For the past 17 days, I have posted a series of photos marked “Image for the Day.” Why? I can’t tell you for sure. It seemed like a good idea on May 1. Perhaps it is because this felt familiar. I have worked for a daily bulletin that published a “Photo of the Day.” I have also experimented with daily 15-minute writing bursts, both publicly on my former food blog and for my personal files that no one will ever, ever see.
Or maybe I wanted to follow this concept because I can’t always think of something profound to write, or do not always have the time to write it out, edit, revise, toss, rewrite, and all of the other steps that fill a writer’s hours on the path to a polished and published story.
This daily photo project probably appealed most, though, because it brings to digital and visual life a practice I have followed for many years. Since I was a teenager, I have carried an image journal–a pad of paper where I jot snapshots of thought. I document a poignant moment, envision poems, or scribble a shopping list. The huge majority of thoughts on these pages go no further than my notebooks, pictured above. Only a few come to light.
I do know that sharing here has helped. Thank you for taking in these moments.
Photo by Rhea
Apparently, Halloween in May is a thing now. (Also saying something is “a thing” is a thing, just as an aside). In this context, a Halloween photo fits. This one from 2011 features me as Justin Bieber, with the original hair that shot him to the top of the charts. If I ever make a Bieber cover album, this will definitely serve as the album cover.
Photo by Lilah Katcher.
QR codes like the ones above appear on every poster, magazine, and billboard these days. They let advertisers cut down on words and plop anyone with a QR scanner onto a web page with more info. So what is so special about these? They advertise resources at a library. Garbled-looking symbols take the place of words that in turn lead us to words.
Photo by Rhea and her Android.
Spending some quality time with Mother Earth. She’s still no competition for Ma, though.
Blair Road Community Garden, Blair and Oglethorpe NW, Washington, DC. Photo by Harry Chauss.
Last year, I helped to plan a Shavuot event in this ravishing church. Shavuot, the Jewish holiday commemorating receiving the Torah, is coming up again at the end of May.
I decided to use this shot of the church stairwell today not because I am obsessed with stairwells, but because I love how the serene spiral is interrupted by a cacophony of life and color.
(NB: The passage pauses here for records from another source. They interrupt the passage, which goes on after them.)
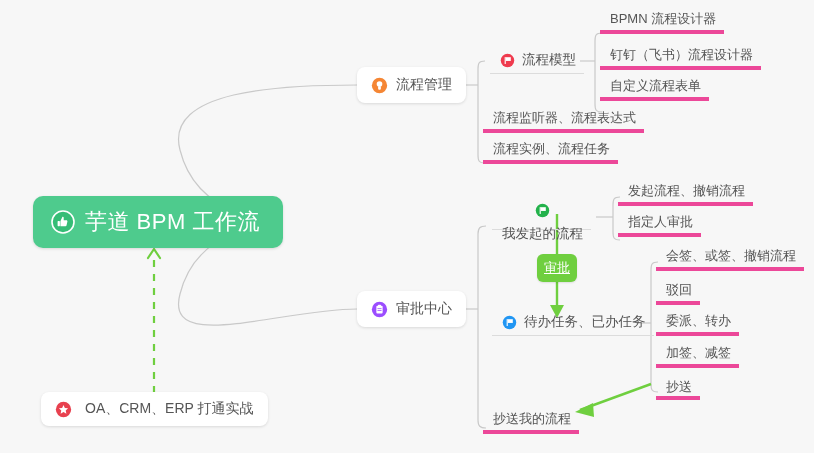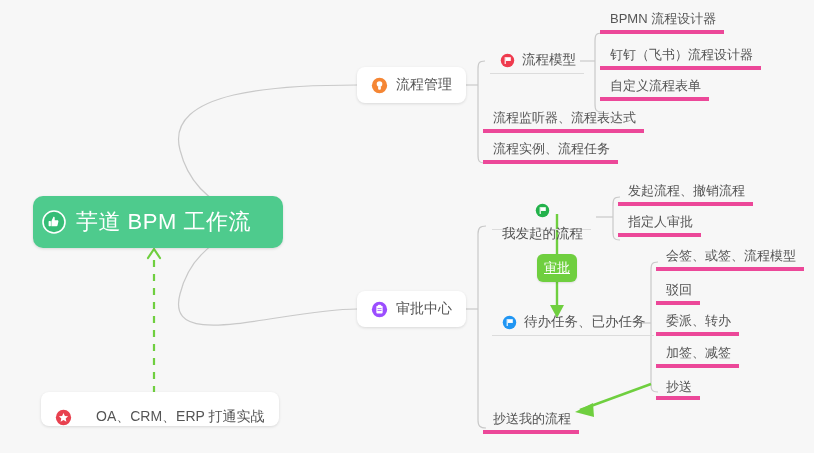"芋道 BPM 工作流" .root { padding: 0 9px -> 0 18px }
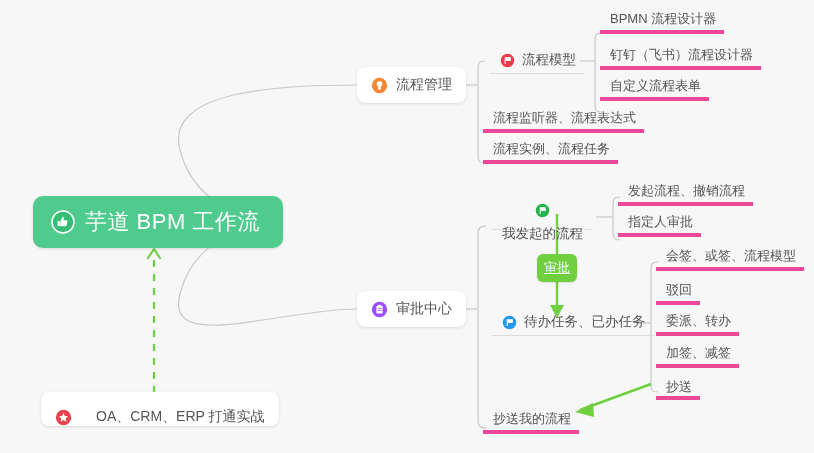"会签、或签、流程模型" span.label { text: 流程模型 -> 撤销流程 }
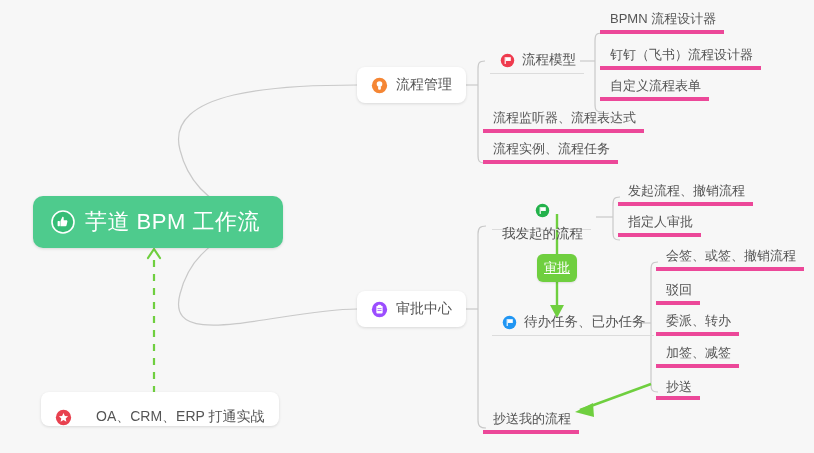"OA、CRM、ERP 打通实战" .card { align-items: flex-end -> none; gap: 24px -> 13px }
Ain’t that how it always goes?
If the stairway feels like my ideal conditions for writing or thinking or healing–calm, solid, continuous–then the glaring orange traffic cones and the person running up the steps with a Giant grocery bag depict how reality crashes in.
Image: The National Swedenborgian Church of the Holy City, 16th St. NW, Washington, D.C. Photo by Rhea.
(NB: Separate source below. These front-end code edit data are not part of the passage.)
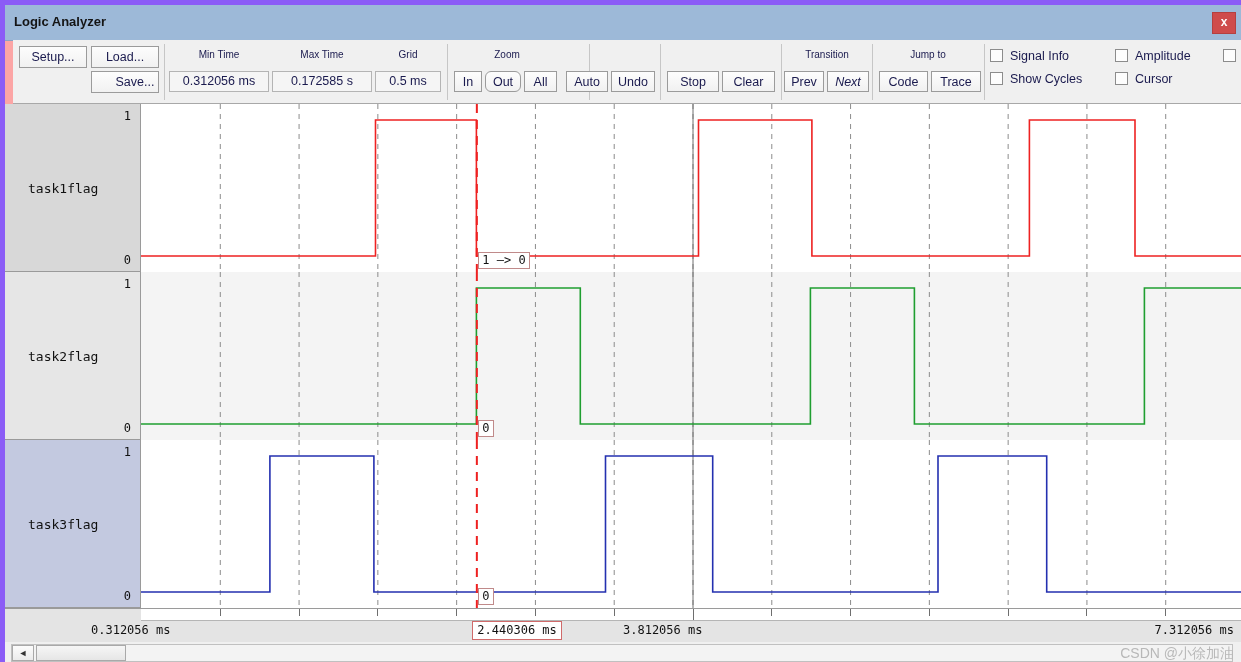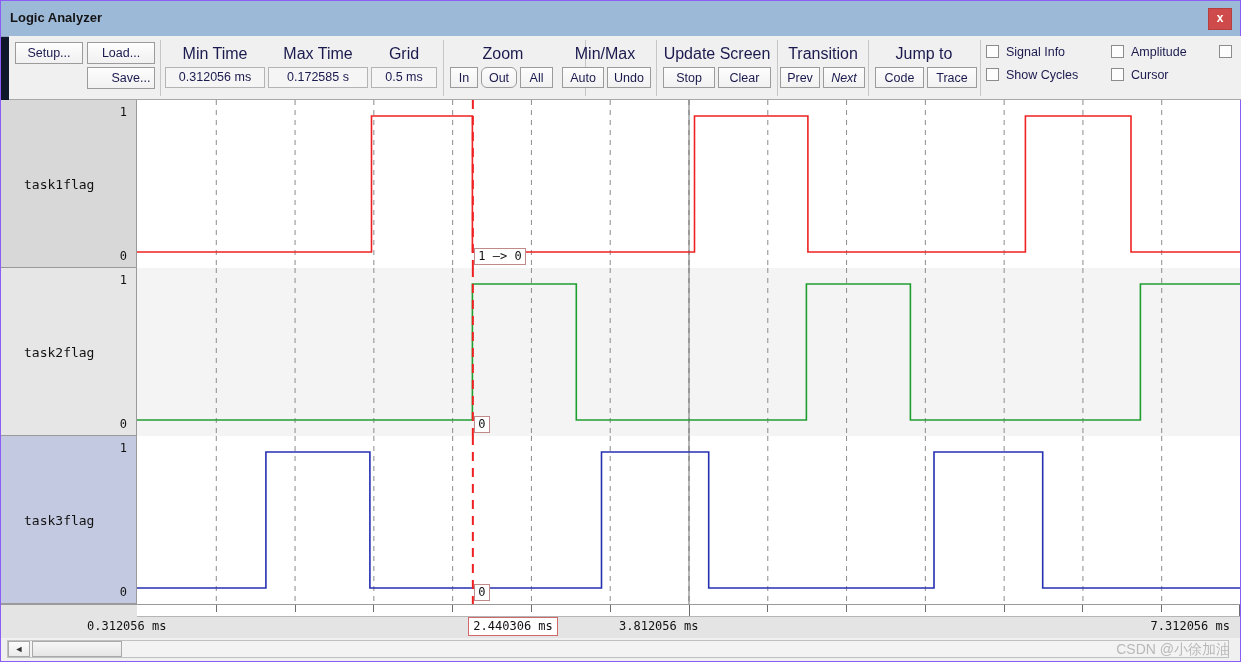"Logic Analyzer" #app { background: #0f172a -> #fca5a5; border: 1px solid #8b5cf6 -> 5px solid #8b5cf6 }
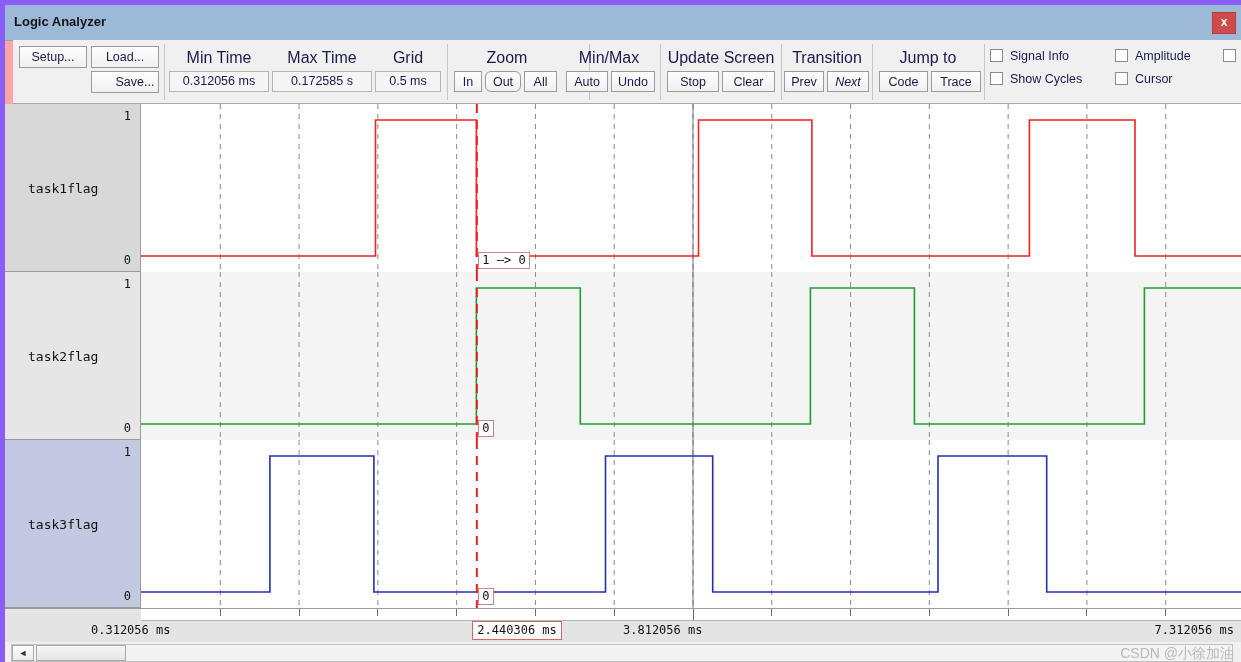"Min Time" .tgroup .ghead { font-size: 16px -> 10px }
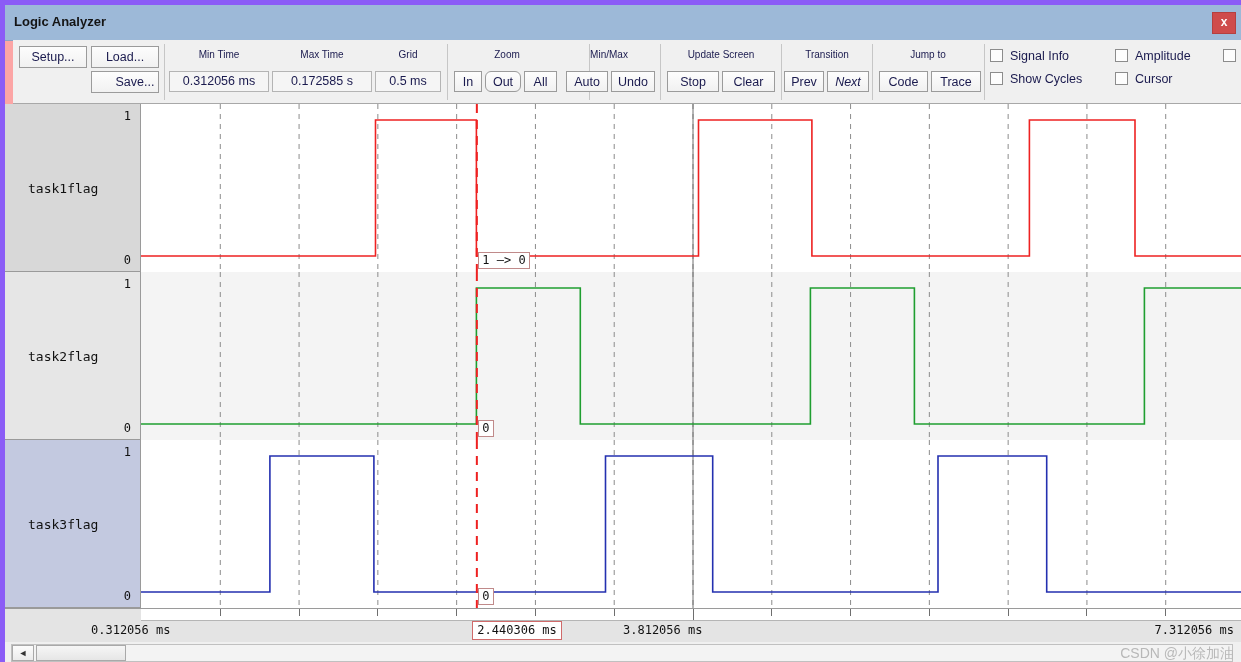"Min/Max" div.tgroup { html: <div> <div>Min/Max</div> </div> -> none }
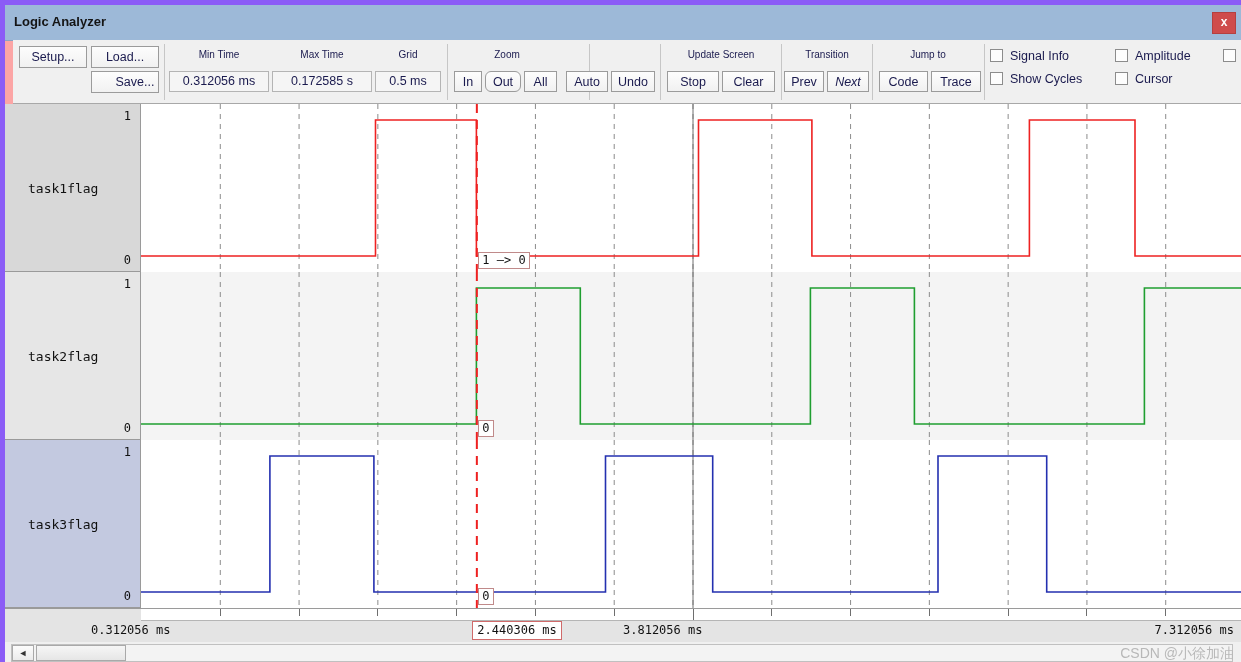"Update Screen" div.tgroup { html: <div> <div>Update Screen</div> </div> -> none }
Lag Ba’Omer falls on the thirty-third day of counting the omer, a Jewish tradition that marks the seven weeks between Passover and Shavuot. Usually a solemn period, on Day 33, the rabbis say we can let loose. Get married! Host a wild cookout! Cut your hair!* I don’t know all of the details about this, but I am a fan of chilling and joy.
Photo by Flickr user Özgür Mülazımoğlu.
*If you’re wondering why the last one, leave a comment and I’ll do my best to answer.
Best. Kitchen gadget. Ever. Rivaled only by the box it came in, which asks, “In a pickle about how to preserve your pinot? Well, get this gherkin workin’ and all of your problems are solved!”
It turns out pickles are quite the it thing right now. What’s the dill?
Pickle wine stopper by Fred, available at Trohv. Photo by Rhea.
I traveled this stairwell many times this semester, but it was only on the last day that I noticed its Escher-like quality. I had submitted my grades a few hours before. “Relativity,” he called it.